Family Guy presents Stewie Griffin:
The Untold Story!

The scabrous animated comedy Family Guy is such a cult phenom that the creators have assembled a starring vehicle for the breakout character, maniacal baby genius Stewie. In the exclusive (and completely uncensored) DVD premiere, Stewie Griffin: The Untold Story!, Stewie is distracted from his plans for world domination when he sees a man who looks just like him on television. Convinced that this man must be his real father, Stewie sets off on a cross-country road trip to find him. But his incredible journey leads him to discoveries far more vile and shocking than anything found in his diaper. The laughs are non-stop and a gay sensibility permeates (one character quips while giving his daughter a much-needed makeover, "You'll be beating guys off with both hands!"). Stewie even finds time to indulge in a duet of "Enough is Enough (No More Tears)." Bonus features include a full-length audio commentary by creator Seth MacFarlane, cast members and writers. -- Jeremy Kinser


Punk: Attitude

Director Don Letts' knowing look at the mid-'70s punk rock revolution, Punk: Attitude, premiered on IFC earlier this year, but is now available in a two-disc DVD set with more than two hours of additional footage. While the narrative is compelling and informative (Chryssie Hynde, Steve Jones, and Henry Rollins are among the figure heads who

reminisce about the movement's origins), it's the archival performance footage that makes the film truly mesmerizing. Featurettes on punk fashion, women in punk, and, best of all, L.A. Punk, a 30 minute documentary by Dick Rude that gives props to the West Coast punk scene given short shift in the feature, make this a must-own. -- Jeremy Kinser


Round Trip

Round Trip is less a lesbian love story than it is a life story. An Israeli woman (Anat Waxman) flees her stagnant marriage and brings her children to Tel Aviv, where she struggles to make ends meet as a bus driver. She hires a beautiful and vivacious woman from Nigeria (Nathati Moshesh) to help with the kids, and discovers a new kind of love that revitalizes her. The film transcends its potentially pat storyline with a portrayal of the women's deep and honest relationship, and brings light to the limited choices of working class women. The weighty issues are a lot for this compact film to tackle in one swoop, but its heart remains intact. -- Sarika Chawla


The Phantom of the Opera

Listen up. This one is on the test for your gay identity papers. The year was 1986 when Sir Andrew Lloyd Webber first rolled out his ultimate backstage musical The Phantom of the Opera at Her Majestry's Theater in London's West End. The gorgeously bloated tale, celebrated by everyone from Sarah Brightman to Brett Easton Ellis since, follows soprano ingénue Christine Daae as she not only wows the 19th century Paris Opera set, but also stares down one hell of an Elimidate between the Vicompte de Chagny and the John Merrick wannabe living beneath the Paris Opera House who eventually sends its chandelier crashing to the floor.
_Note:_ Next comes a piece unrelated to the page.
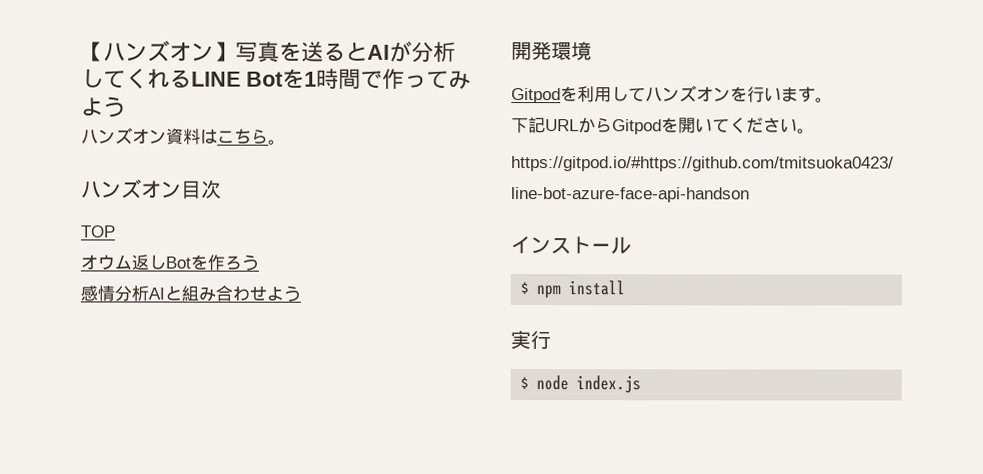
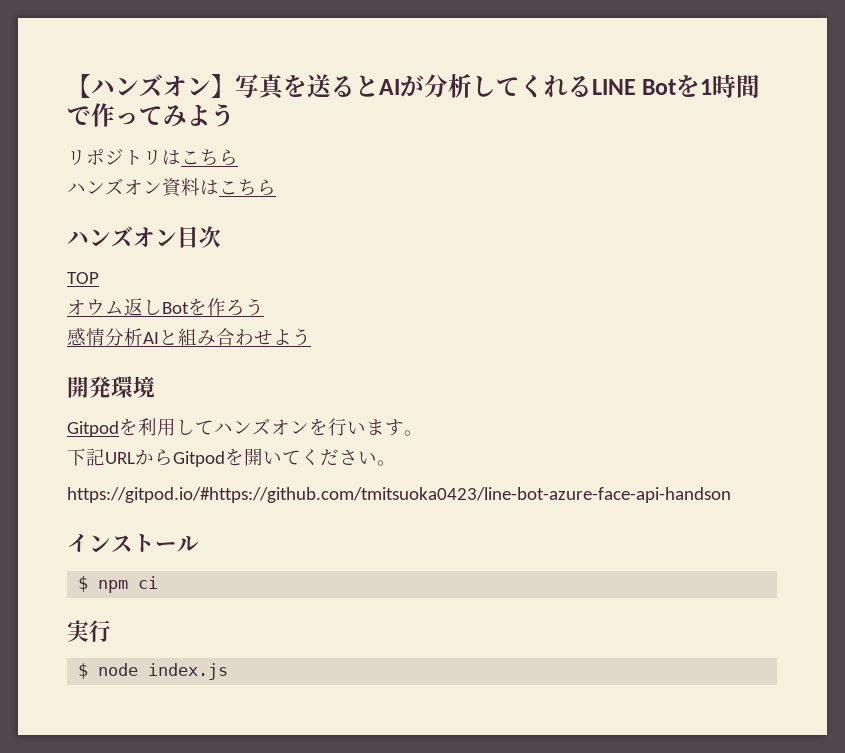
+ リポジトリはこちら
- ハンズオン資料はこちら。
+ ハンズオン資料はこちら
- $ npm install
+ $ npm ci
If you've also been holed up in a catacomb since then, you might have missed this musical's long slouch toward the big screen. Perhaps it was the boatload of British theater awards it set sail for America with, or maybe it was the seven Tony Awards it picked up after its 1988 Broadway debut, where it continues its reign as the top musical of all times, but Phantom arrived in theaters this past Christmas with more baggage than Barbara Hutton and promptly sank like a stone at the box office.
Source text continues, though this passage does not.